Task item
Please work out how many lines in the data below contain "main", and reply with that number alone.

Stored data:
::::::::

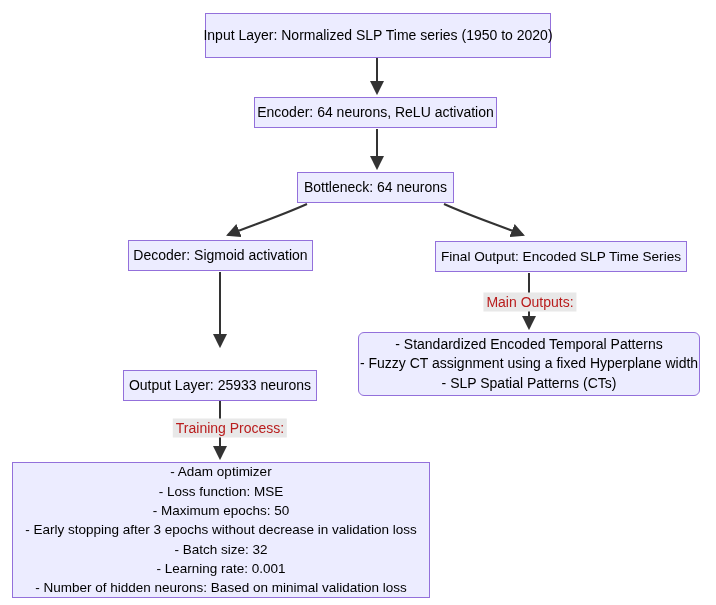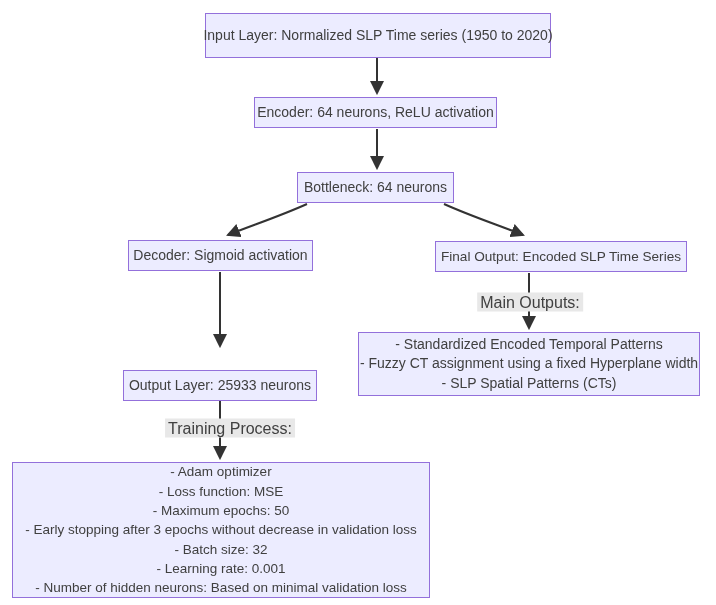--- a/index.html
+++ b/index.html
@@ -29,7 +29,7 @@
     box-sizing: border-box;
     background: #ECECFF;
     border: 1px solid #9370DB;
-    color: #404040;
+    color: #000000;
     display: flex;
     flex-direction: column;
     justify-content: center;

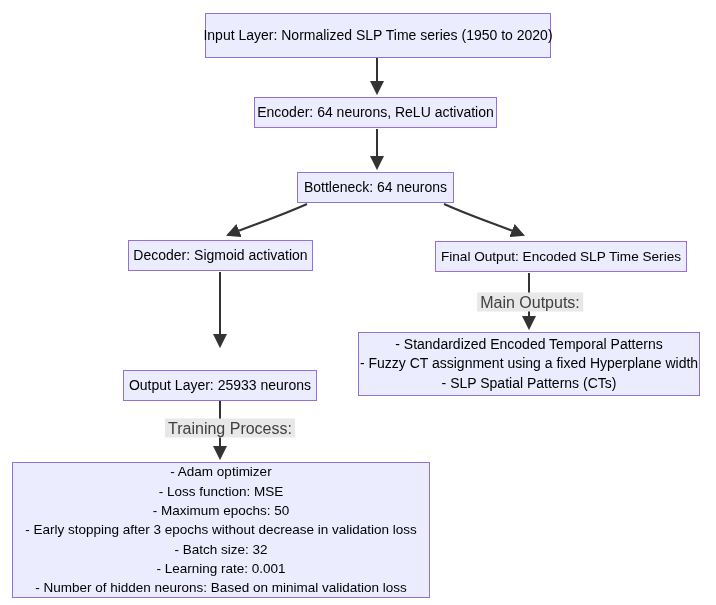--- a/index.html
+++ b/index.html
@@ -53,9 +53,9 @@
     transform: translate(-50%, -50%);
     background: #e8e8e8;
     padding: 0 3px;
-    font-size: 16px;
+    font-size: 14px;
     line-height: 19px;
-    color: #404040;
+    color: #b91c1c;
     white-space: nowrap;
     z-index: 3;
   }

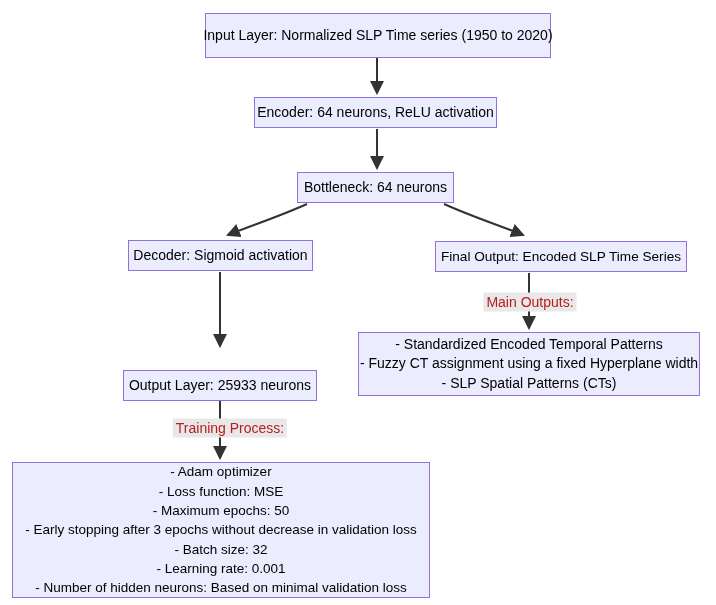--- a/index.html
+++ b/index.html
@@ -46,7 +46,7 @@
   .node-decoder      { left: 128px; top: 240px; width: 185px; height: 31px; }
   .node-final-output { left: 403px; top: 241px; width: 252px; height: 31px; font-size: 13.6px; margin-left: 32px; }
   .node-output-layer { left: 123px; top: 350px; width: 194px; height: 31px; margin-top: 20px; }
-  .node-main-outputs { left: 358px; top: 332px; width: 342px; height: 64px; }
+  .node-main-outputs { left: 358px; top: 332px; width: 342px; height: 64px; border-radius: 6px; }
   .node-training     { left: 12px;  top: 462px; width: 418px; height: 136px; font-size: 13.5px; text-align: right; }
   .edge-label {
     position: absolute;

::::::::

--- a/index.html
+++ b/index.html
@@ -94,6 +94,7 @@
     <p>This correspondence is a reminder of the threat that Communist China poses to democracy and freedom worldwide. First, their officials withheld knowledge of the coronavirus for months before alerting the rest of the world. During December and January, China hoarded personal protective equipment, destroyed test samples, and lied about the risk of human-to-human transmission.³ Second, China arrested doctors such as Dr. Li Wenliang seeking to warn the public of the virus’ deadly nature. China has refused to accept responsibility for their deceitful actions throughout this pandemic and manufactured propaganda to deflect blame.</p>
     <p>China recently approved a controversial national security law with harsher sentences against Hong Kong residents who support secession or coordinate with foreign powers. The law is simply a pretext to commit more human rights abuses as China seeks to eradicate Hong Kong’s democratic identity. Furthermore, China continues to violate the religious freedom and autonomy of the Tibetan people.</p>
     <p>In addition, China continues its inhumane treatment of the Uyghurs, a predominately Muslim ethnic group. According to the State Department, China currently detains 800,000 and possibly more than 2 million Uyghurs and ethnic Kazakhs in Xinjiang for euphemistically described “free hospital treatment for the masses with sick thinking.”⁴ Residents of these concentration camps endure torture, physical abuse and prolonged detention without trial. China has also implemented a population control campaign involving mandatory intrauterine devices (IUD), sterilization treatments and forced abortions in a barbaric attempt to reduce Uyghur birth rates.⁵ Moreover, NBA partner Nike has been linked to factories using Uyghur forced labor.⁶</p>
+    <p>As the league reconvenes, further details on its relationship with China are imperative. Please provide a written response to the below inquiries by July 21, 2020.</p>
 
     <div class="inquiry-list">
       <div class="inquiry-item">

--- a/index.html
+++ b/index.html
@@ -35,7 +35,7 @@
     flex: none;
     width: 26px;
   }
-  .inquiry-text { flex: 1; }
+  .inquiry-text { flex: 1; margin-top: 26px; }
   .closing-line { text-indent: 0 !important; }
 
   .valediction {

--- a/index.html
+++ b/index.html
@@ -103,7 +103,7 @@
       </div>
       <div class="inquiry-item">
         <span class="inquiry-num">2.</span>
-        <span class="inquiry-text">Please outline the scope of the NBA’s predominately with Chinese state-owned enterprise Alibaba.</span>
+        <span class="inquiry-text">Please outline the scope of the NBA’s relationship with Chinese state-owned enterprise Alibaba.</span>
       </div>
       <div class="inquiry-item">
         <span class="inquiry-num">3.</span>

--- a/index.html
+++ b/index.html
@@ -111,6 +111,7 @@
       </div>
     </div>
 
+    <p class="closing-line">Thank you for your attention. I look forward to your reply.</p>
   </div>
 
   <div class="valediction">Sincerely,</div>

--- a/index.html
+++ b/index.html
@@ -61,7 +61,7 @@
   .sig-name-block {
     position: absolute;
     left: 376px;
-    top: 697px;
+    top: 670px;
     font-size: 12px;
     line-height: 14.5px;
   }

::::::::

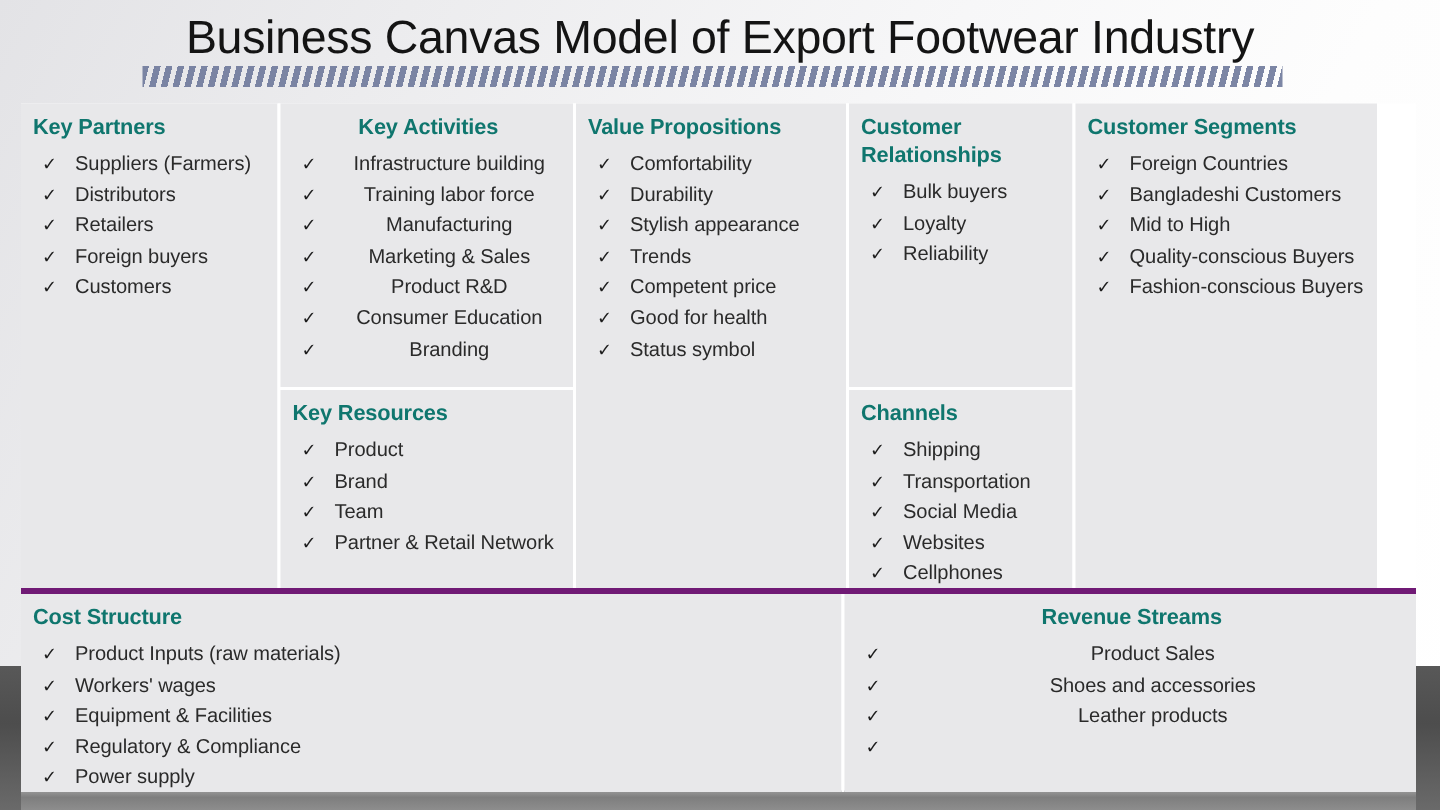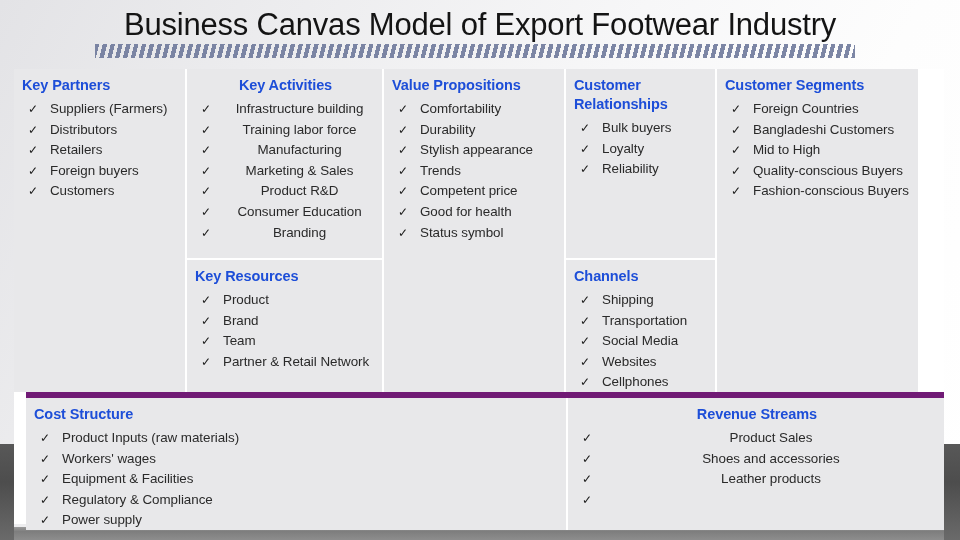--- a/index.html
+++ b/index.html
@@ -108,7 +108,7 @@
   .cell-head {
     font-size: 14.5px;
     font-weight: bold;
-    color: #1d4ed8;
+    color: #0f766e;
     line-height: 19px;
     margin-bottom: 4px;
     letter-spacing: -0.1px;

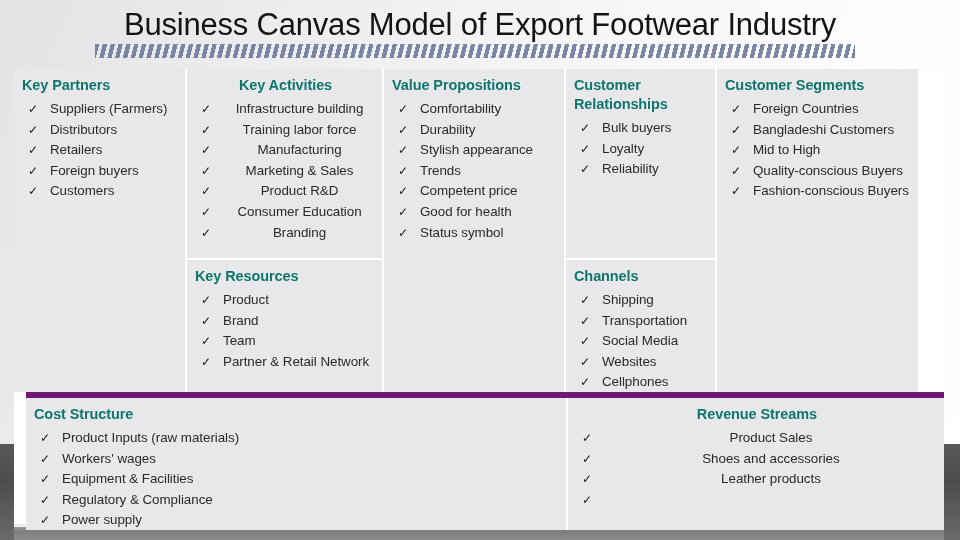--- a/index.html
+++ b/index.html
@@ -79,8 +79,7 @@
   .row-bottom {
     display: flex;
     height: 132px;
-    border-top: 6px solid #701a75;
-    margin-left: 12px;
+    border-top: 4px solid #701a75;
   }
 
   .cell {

::::::::

Solution for this task
2